Gheorghe Hagi, homme à tout bien faire

A Constanta, au bord de la mer Noire, l'ex-«Maradona des Carpates» a créé le FC Viitorul, un club qu'il finance, préside et entraîne, et dont l'académie fournit les meilleurs espoirs du football roumain. Au premier rang desquels son propre fils, Ianis Hagi

Sur la route crevassée qui plonge vers Constanta, son casino abandonné et son bord de mer bétonné, un petit chemin se dresse à la perpendiculaire. Au bout, un terrain vague, un hôtel en construction et une immense bâtisse qui offre un panorama sur la mer Noire, à deux heures à l’est de Bucarest. Le gigantesque complexe est planté là, au milieu d’une étendue de champs et de petites maisons éparses.

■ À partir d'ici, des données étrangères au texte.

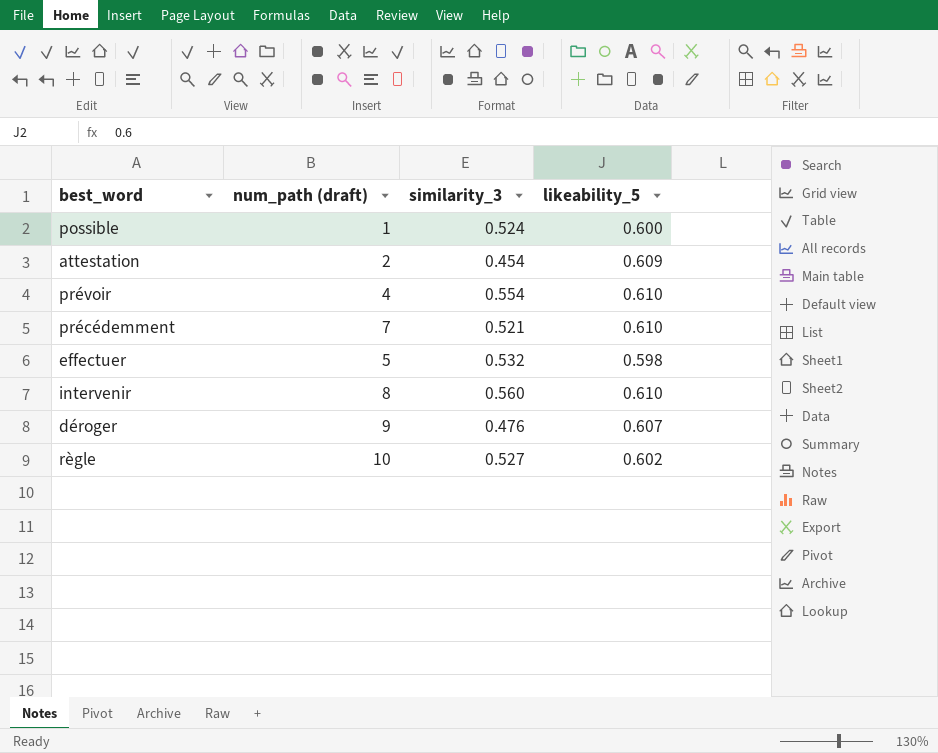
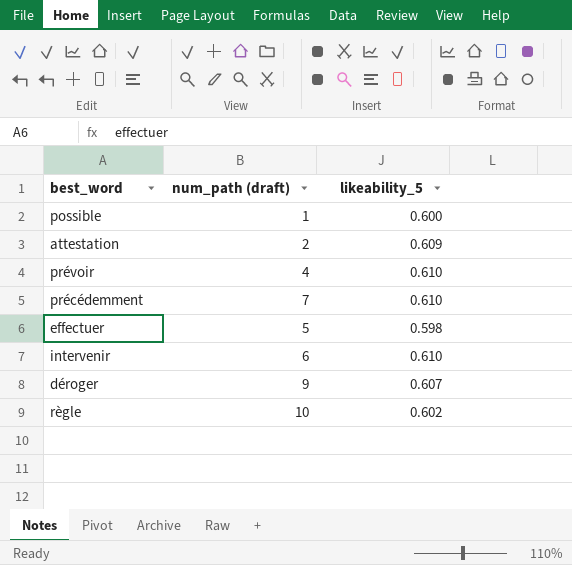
column similarity_3 | position: 3 -> none
intervenir | num_path (draft): 8 -> 6

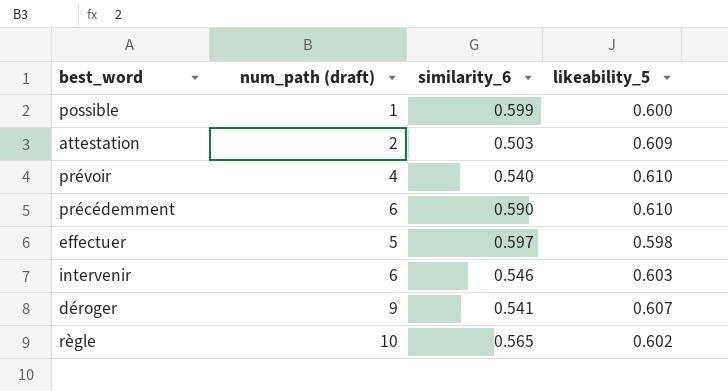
column similarity_6 | position: none -> 3
précédemment | num_path (draft): 7 -> 6
intervenir | likeability_5: 0.610 -> 0.603

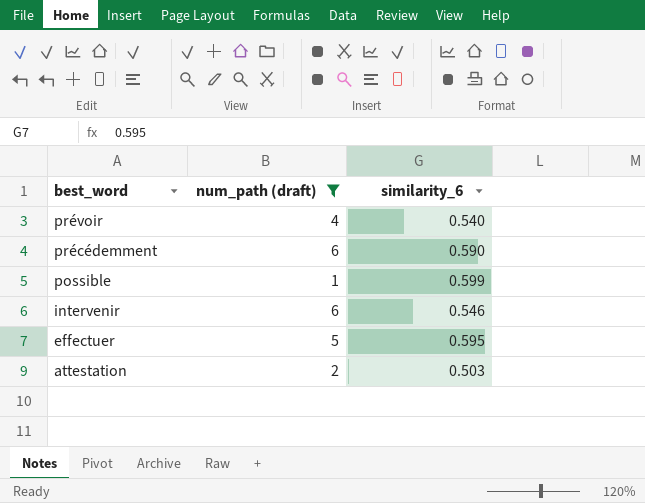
filter: none -> num_path (draft) <= 6
row order: none -> best_word descending
column likeability_5 | position: 4 -> none
effectuer | similarity_6: 0.597 -> 0.595

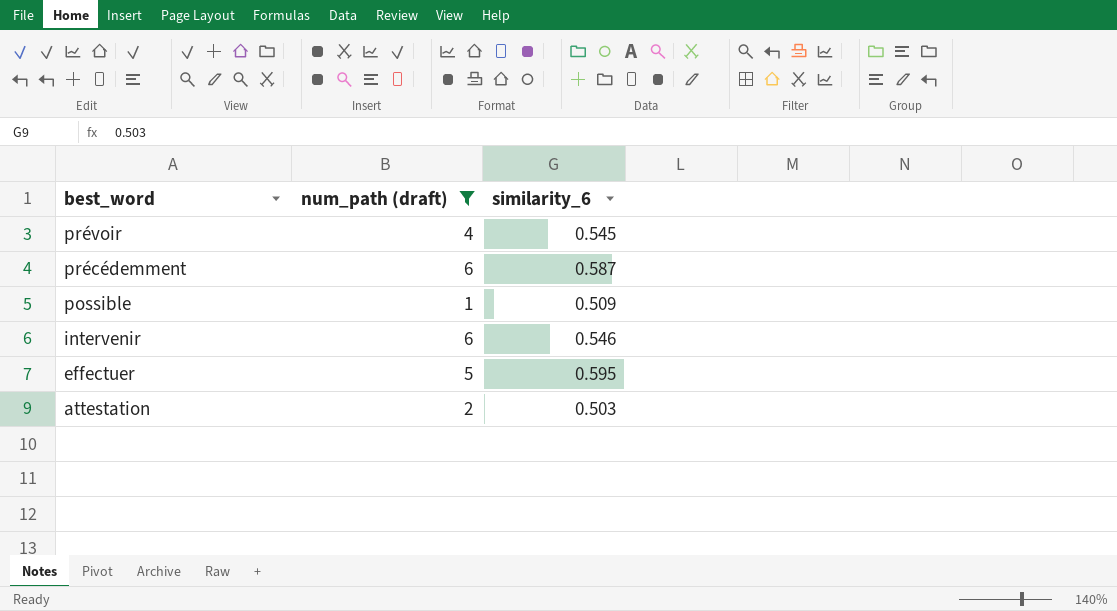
prévoir | similarity_6: 0.540 -> 0.545
précédemment | similarity_6: 0.590 -> 0.587
possible | similarity_6: 0.599 -> 0.509

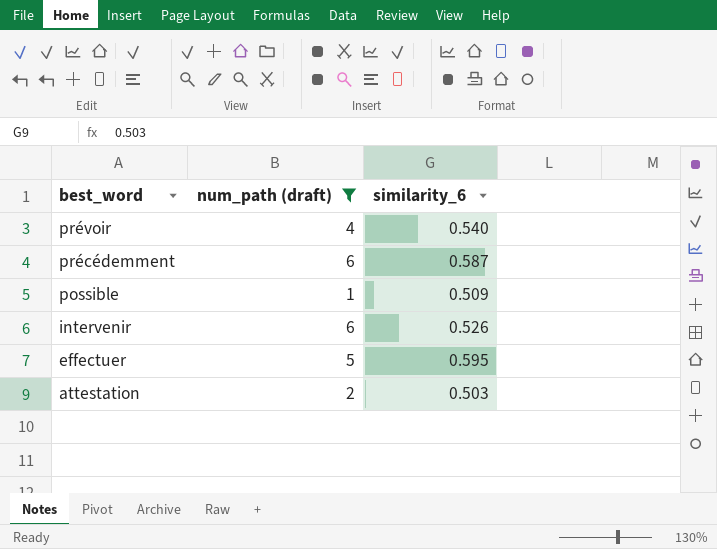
prévoir | similarity_6: 0.545 -> 0.540
intervenir | similarity_6: 0.546 -> 0.526

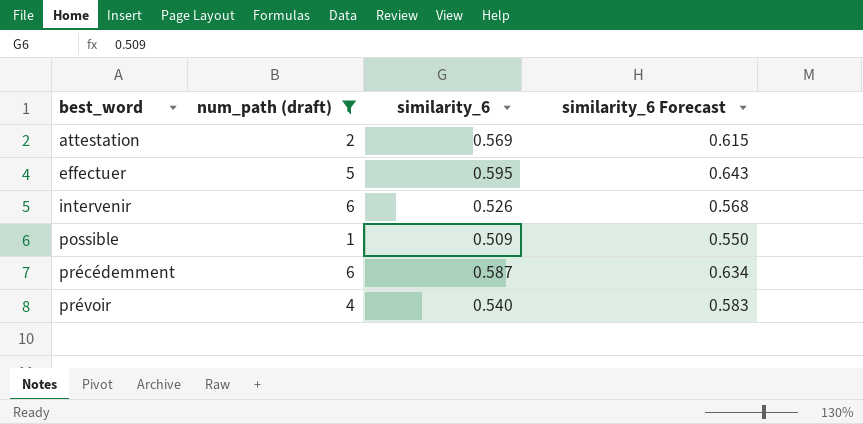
row order: best_word descending -> best_word ascending
column similarity_6 Forecast | formula: none -> [similarity_6] * 1.08
attestation | similarity_6: 0.503 -> 0.569

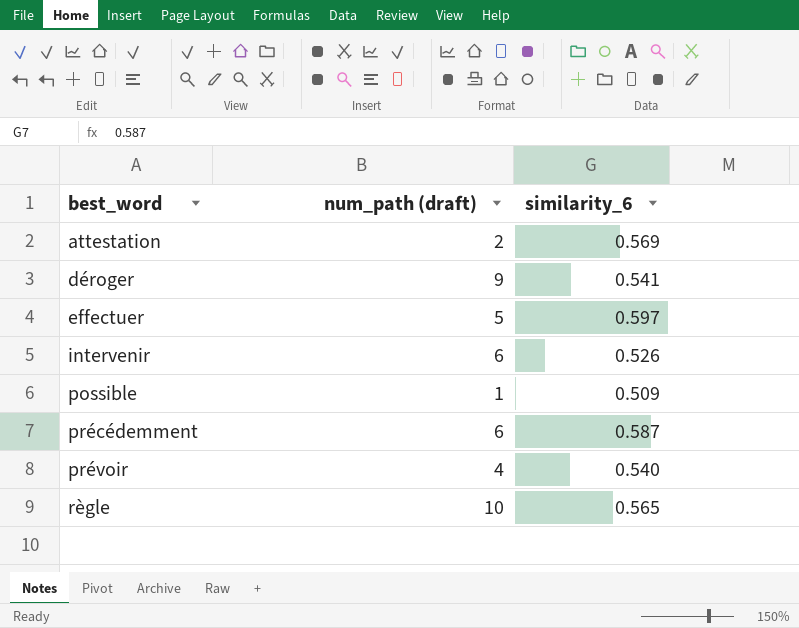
filter: num_path (draft) <= 6 -> none
column similarity_6 Forecast | formula: [similarity_6] * 1.08 -> none
effectuer | similarity_6: 0.595 -> 0.597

Ce matin-là, des adolescents quittent l’académie de football à bord d’un car bleu. Ce même bleu céruléen qui enveloppe les six terrains d’entraînement du FC Viitorul, où les jeunes Roumains apprennent les préceptes de Gheorghe Hagi: du jeu, du jeu, et encore du jeu. En juin, lors de l’Euro Espoirs en Italie, cette philosophie a traversé les Carpates et illuminé l’Europe. Dix joueurs de la sélection, qui a atteint les demi-finales après avoir écrasé la Croatie (4-1) et l’Angleterre (4-2) en poules, étaient issus de l’académie. Où le patronyme du meilleur joueur roumain de l’histoire s’inscrit dans toutes les directions: c’est sa rue, son stade, son club.